Problem to work on. For this exercise, return exactly the lines of the material below that begin at the one with "discount: 8.57 -> 10.43" and stop after the one with "total: 277.04 -> 337.30".

Data.

.....

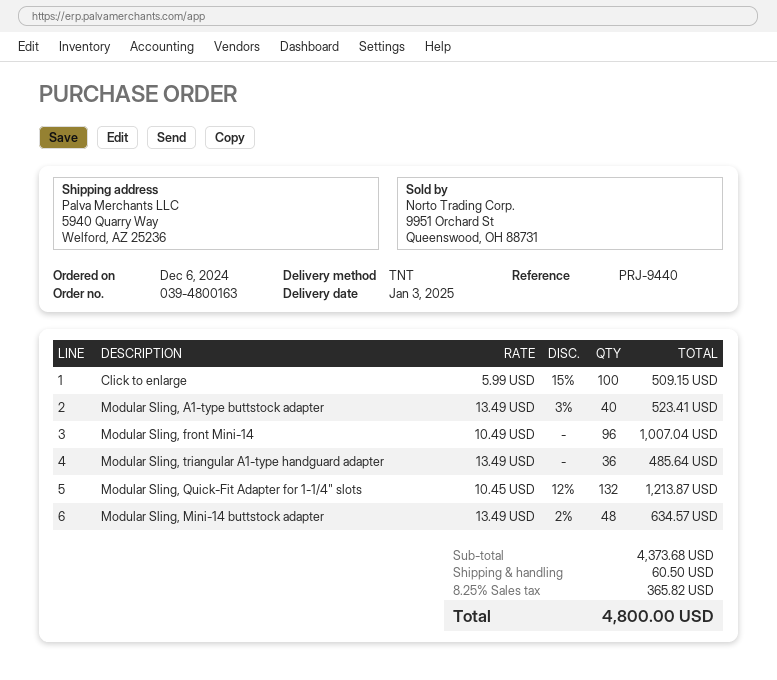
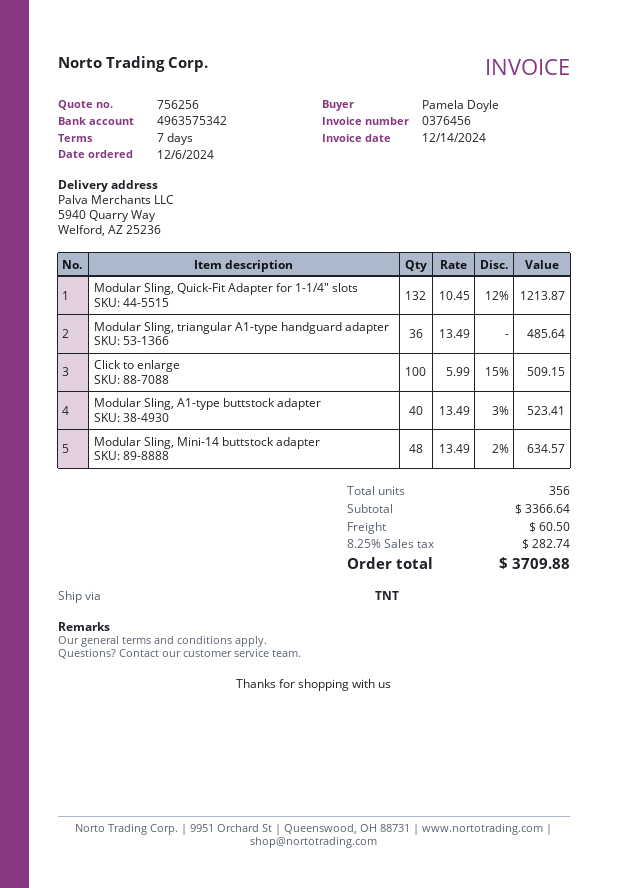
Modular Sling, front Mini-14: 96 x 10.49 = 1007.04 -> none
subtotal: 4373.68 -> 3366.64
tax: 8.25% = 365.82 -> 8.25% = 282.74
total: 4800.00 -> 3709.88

.....

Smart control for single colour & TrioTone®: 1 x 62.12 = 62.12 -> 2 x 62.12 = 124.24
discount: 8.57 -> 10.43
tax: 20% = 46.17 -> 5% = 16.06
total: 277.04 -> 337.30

.....

Worked solution.
discount: 8.57 -> 10.43
tax: 20% = 46.17 -> 5% = 16.06
total: 277.04 -> 337.30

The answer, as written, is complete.